British Columbia’s blueberry growers are facing a United States trade investigation that could threaten their industry.
The U.S. International Trade Commission (ITC) wants to see whether American farmers are being hurt by berry imports from B.C. growers, who produce about 86,000 tonnes of blueberries annually and export 70 percent of the crop, mostly to the U.S. and Japan.
Ravi Kahlon, B.C minister of jobs, economic recovery and innovation, and Lana Popham, minister of agriculture, food and fisheries, issued a joint statement at the end of December saying they will defend the industry and work with the federal government and B.C. Blueberry Council.

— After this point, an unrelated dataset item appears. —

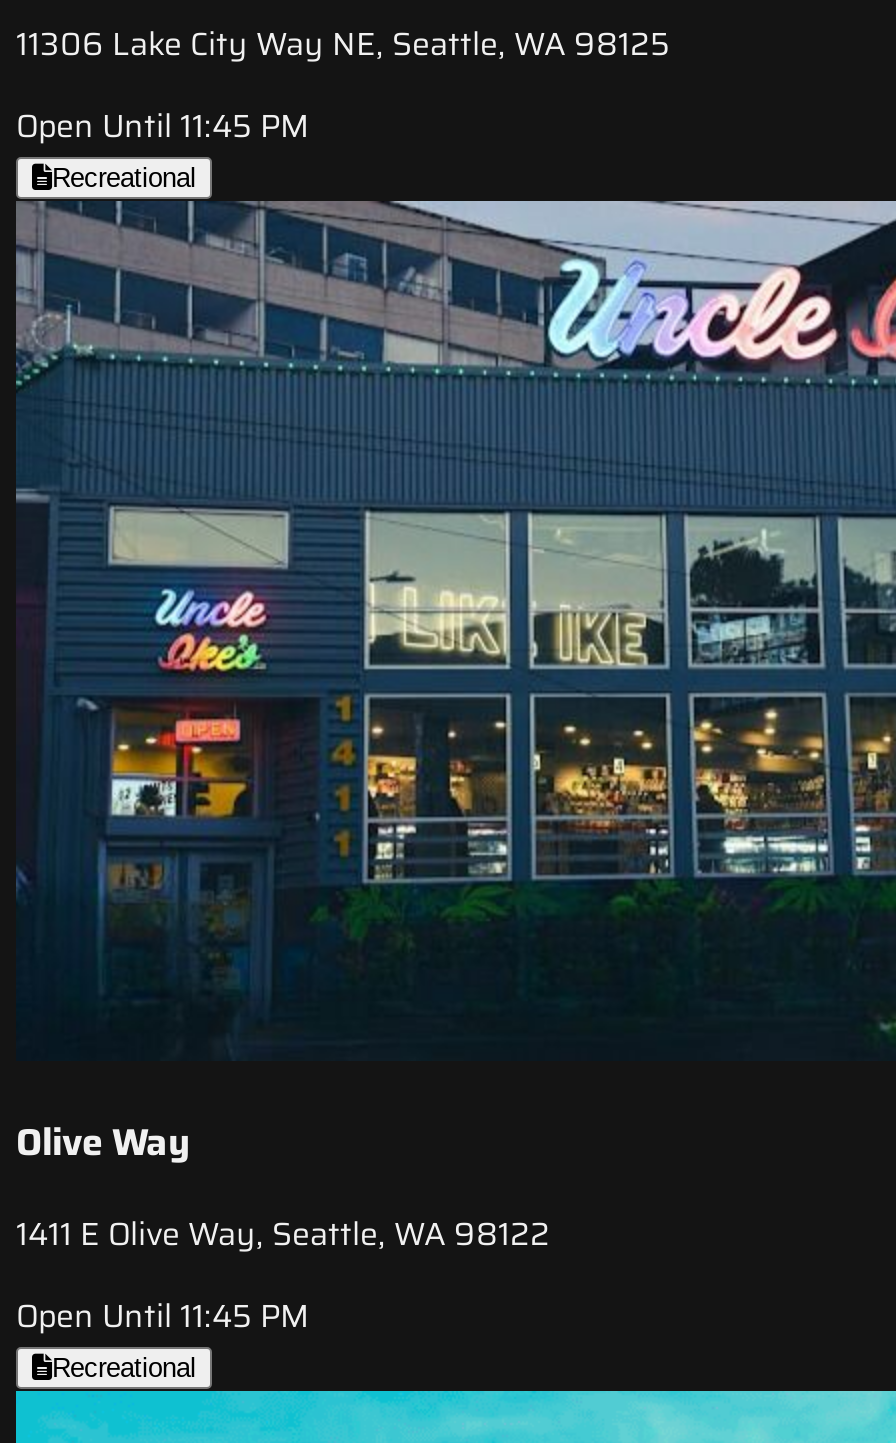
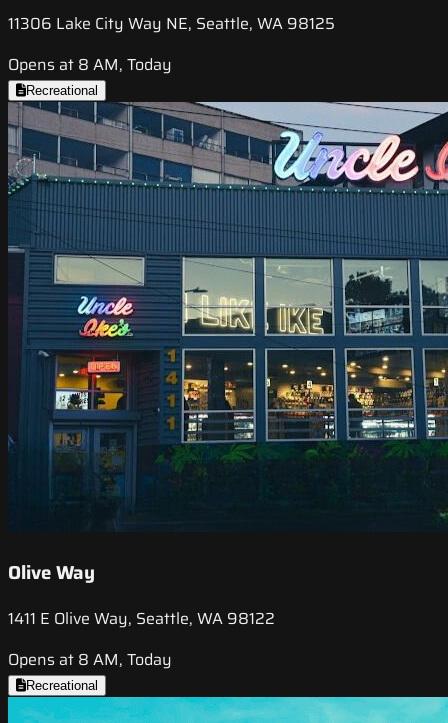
[16,102,310,152] Open Until 11:45 PM -> [8,52,172,77] Opens at 8 AM, Today
[16,1291,310,1341] Open Until 11:45 PM -> [8,647,172,672] Opens at 8 AM, Today

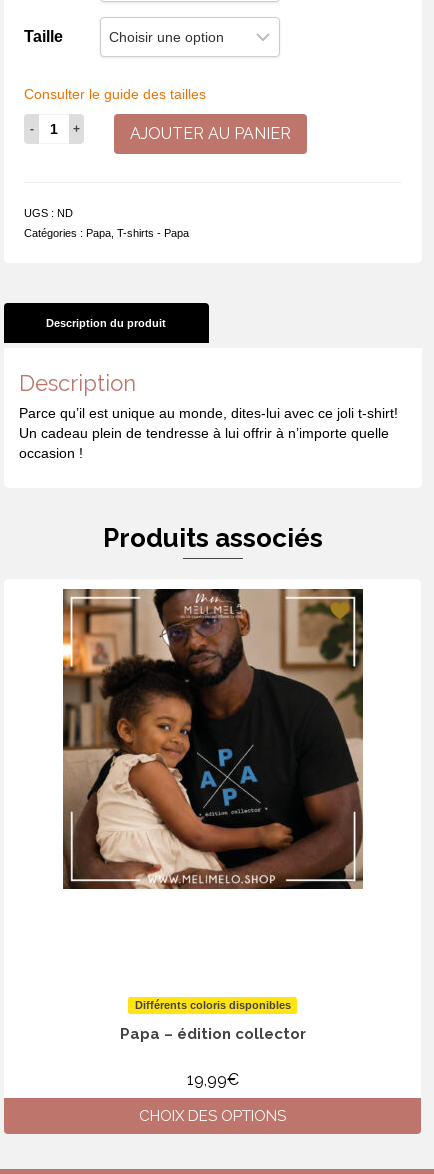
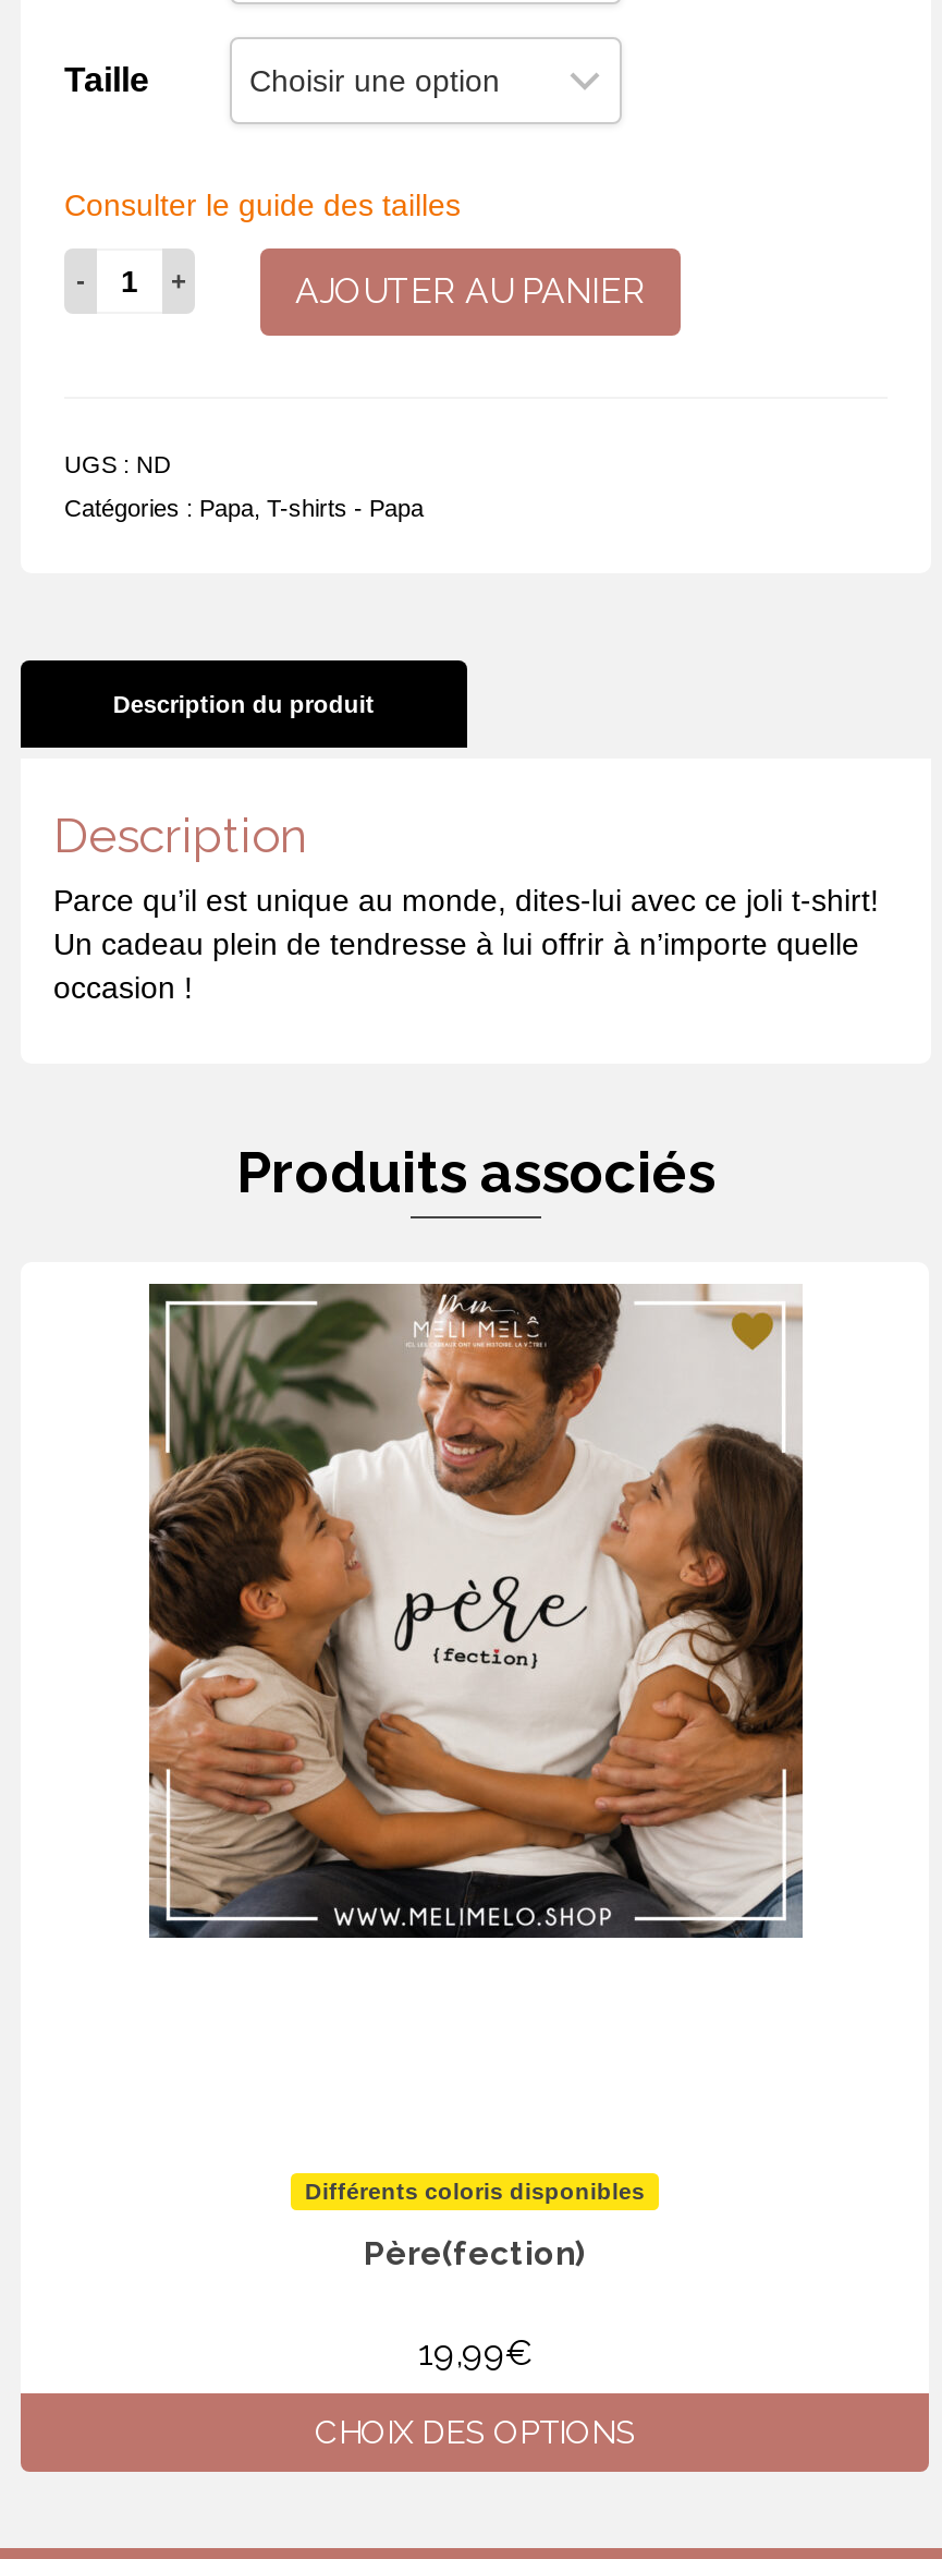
[62,588,364,890] [image] -> [147,1282,805,1940] [image]
[120,1025,306,1043] Papa – édition collector -> [364,2234,586,2273] Père(fection)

“The U.S. ITC could recommend tariffs or quotas if it finds U.S. blueberry growers are injured or are threatened to be injured by imports. In the meantime, B.C. growers face mounting legal fees and economic uncertainty. This impacts many of the hard-working people who rely on agriculture to provide for their families,” they said in the statement.
The first hearing into the investigation was scheduled Jan. 12.
Kahlon told the CBC last month that Canada imports more blueberries than it exports to the U.S., which makes the investigation somewhat ironic.
Figures from the blueberry council indicate B.C. growers produced 86,000 tonnes of blueberries in 2019, which is nearly all of Canada’s highbush blueberry production. In its Report on Seasonal and Perishable Products in U.S. Commerce, released in September, the U.S trade representative said it would investigate “the extent to which increased imports of blueberries have caused serious injury to domestic blueberry growers.”
It plans to employ a little-used section of policy that “does not require a finding of an unfair trade practice. Rather, an increase in imports — irrespective of the reason for the imports — is by itself sufficient to warrant a trade remedy, provided the increase is ‘a substantial cause of serious injury, or the threat thereof, to the domestic industry producing an article like or directly competitive with the imported article.’”
USTR figures show Chile is the largest exporter of blueberries to the U.S. by volume and Peru is largest by value, exporting $485 million worth of blueberries to the U.S. in 2019. Canada exported berries worth $115 million in that same year, making it the fourth largest exporter to the U.S. behind Peru, Chile and Mexico.
Results of public hearings noted in the USTR report indicate most concern about blueberry imports has arisen from growers in Florida and Georgia, who are concerned about Mexican imports in particular.
However, Washington and Oregon are the top blueberry producing states.